Most residents seemed to agree that there was such a need, but the controversy emerged over where to build it. The choice of many was a tract west of town along Main Street, the site of today's Oakey Field. However, this raised the ire of many white residents, who claimed that the site was unsuitable for various reasons ranging from traffic hazards to declining property values. Further, opponents claimed that the Oakey tract was needed to build a new water system&emdash;a specious claim when one considers that this was never built.

The alternative was a tract of land on Water Street south of 4th Street. It had several disadvantages, including being more cramped than the Oakey tract and having a stream running through it. Nonetheless, it became the preferred location of many in the town of Salem, since it was more out of the way and adjacent to the Water Street Community.

Over the following months, a protracted legal battle ensued between the County School Board favoring the Oakey tract, and the Town of Salem, preferring the 4th Street site. The town eventually preempted the issue by condemning and acquiring the Oakey tract through eminent domain, and the 4th Street site was chosen.

The new George Washington Carver school opened for the 1940 school year, with T. N. Williams remaining as principal. The dedication of Carver was a celebration of the values of the Water Street Community, and of African American society nationwide. Alice Webster, a 92-year-old former slave, helped lay the cornerstone, a reminder of how far blacks had come in a single lifetime. G. W. Carver, himself, the great educator and scientist of the Tuskegee Institute, was prevented from attending by ill health but sent a congratulatory message stating in part "I trust that every pupil will regard the splendid school building as an opportunity to make their lives count 100 per cent as American citizens." Through the years, hundreds of students would live up to Carver's advice, and the school became an anchor for the Water Street Community for generations.

Despite the controversy that surrounded its construction, the school was considered a wonderful contribution to the community, one of the most well equipped and modern schools in the state with a gym, auditorium, library, cafeteria, home-economics department and industrial arts classroom. Still, it was clearly below the standard set by Andrew Lewis High School, built a few blocks away in 1934 to serve the white students.

top


Only Three Principals Served Carver

Throughout its long history, it is remarkable that Carver was served by only three principals. Theron Williams remained principal until his retirement in 1946. He died a year later. The 1949 Carver Yearbook was dedicated to his memory, and it was a fitting tribute: "upon [his] shoulders rested the educational welfare of the youth of Roanoke County for 23 years. He was destined to perform a task in Salem that was his alone. That task was to serve as an instrument through which Negroes were to receive a better chance at education."

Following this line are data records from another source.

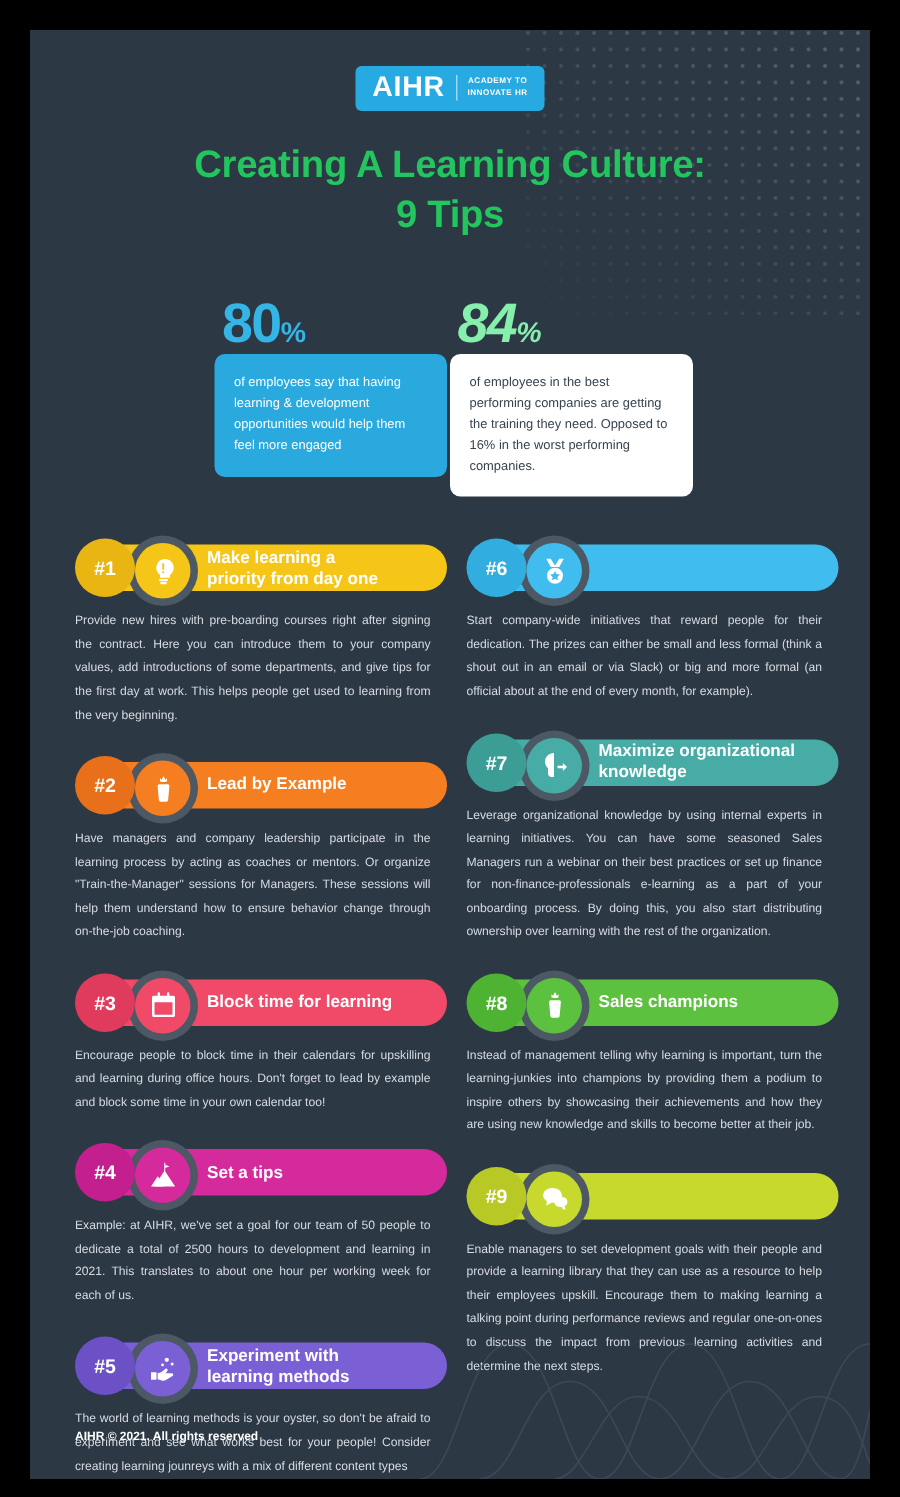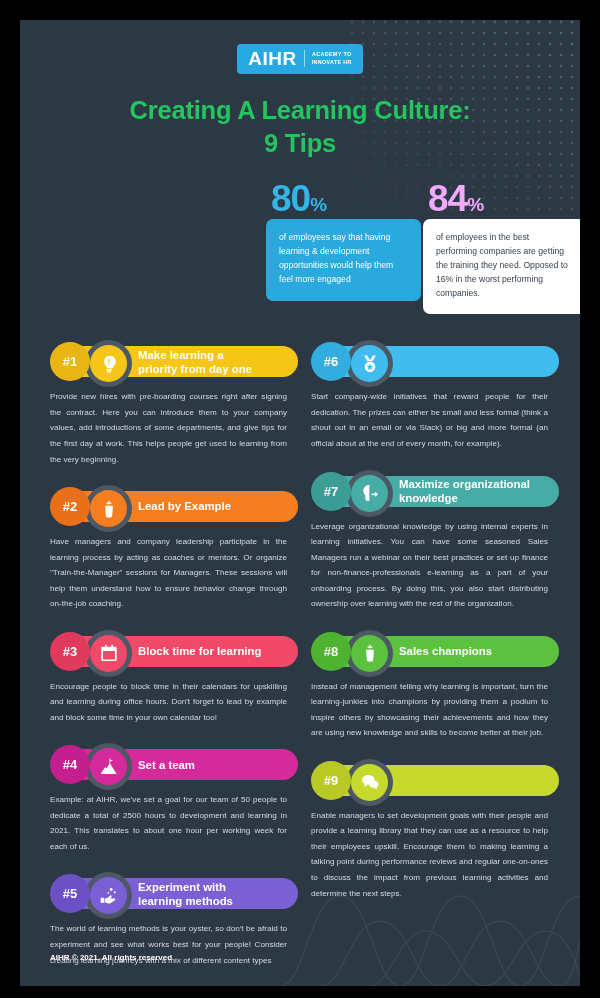"80%" .stats { justify-content: flex-end -> center; margin-top: 22px -> 39px }
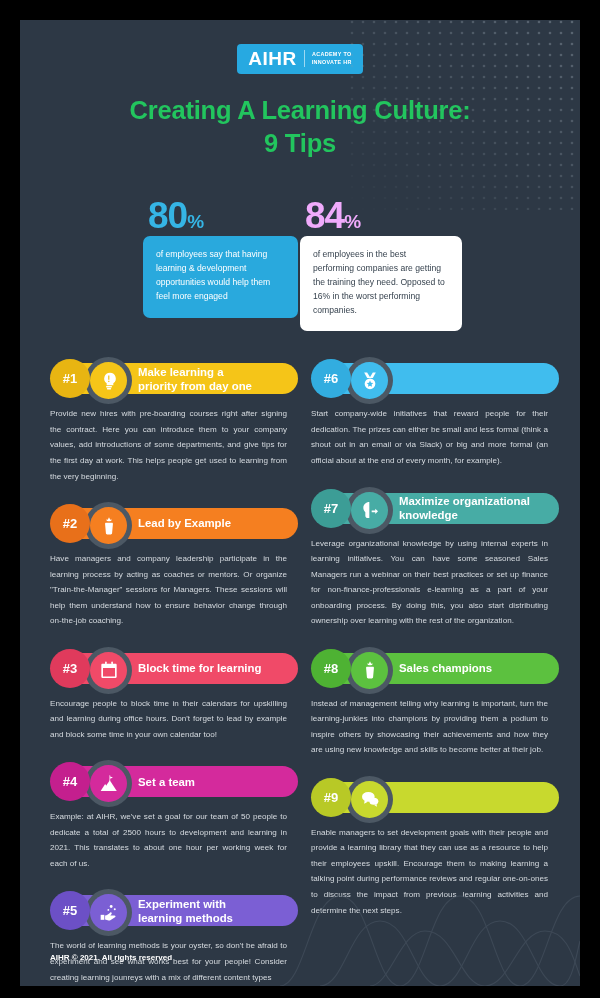"84%" .stat.white .num { color: #f0abfc -> #86efac; font-style: none -> italic }
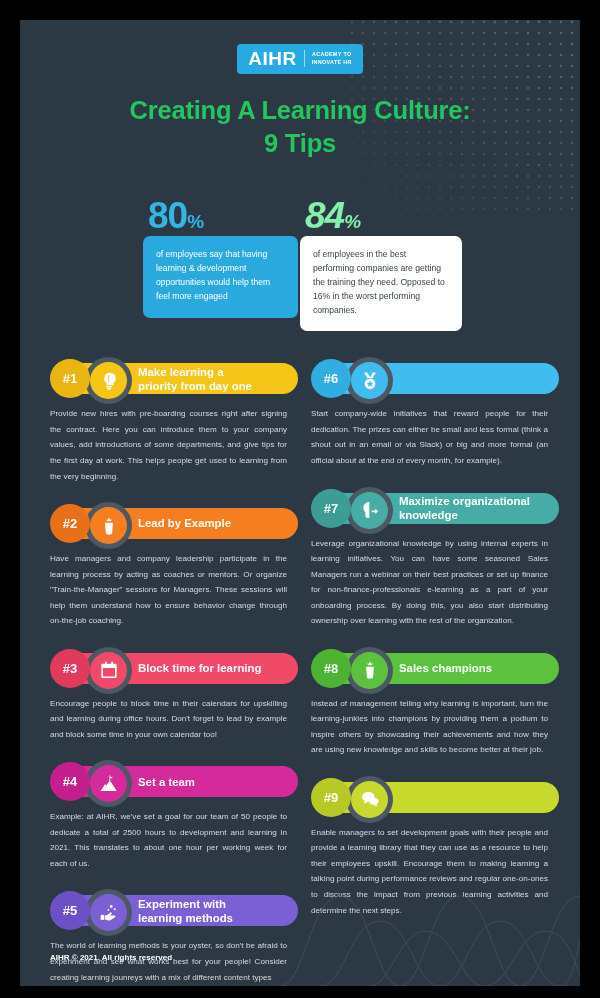"Set a team" div.tip-title { text: team -> tips }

Williams' successor was Robert Rush Anderson III, who was a highly popular and effective leader. Prior to coming to Salem, Anderson was on the faculty of the Christiansburg Institute. He is remembered among other things for mortgaging his house to buy football uniforms for the new Carver team, a debt that was not repaid to him upon his death. Anderson died in an automobile accident in 1953, when a car being chased by Roanoke police collided with his. His obituary called his loss a "real community tragedy," and likened his career in education to a ministry.

Rush Anderson's wife Elsie Claytor Anderson was also a teacher. She was the first African American woman accepted to Radford State Teachers' College, and the first to earn a graduate degree there. She taught at Carver alongside her husband, and was considered an accomplished poet. After the accident, in which she was also seriously injured, Mrs. Anderson moved to Roanoke and taught there until retirement.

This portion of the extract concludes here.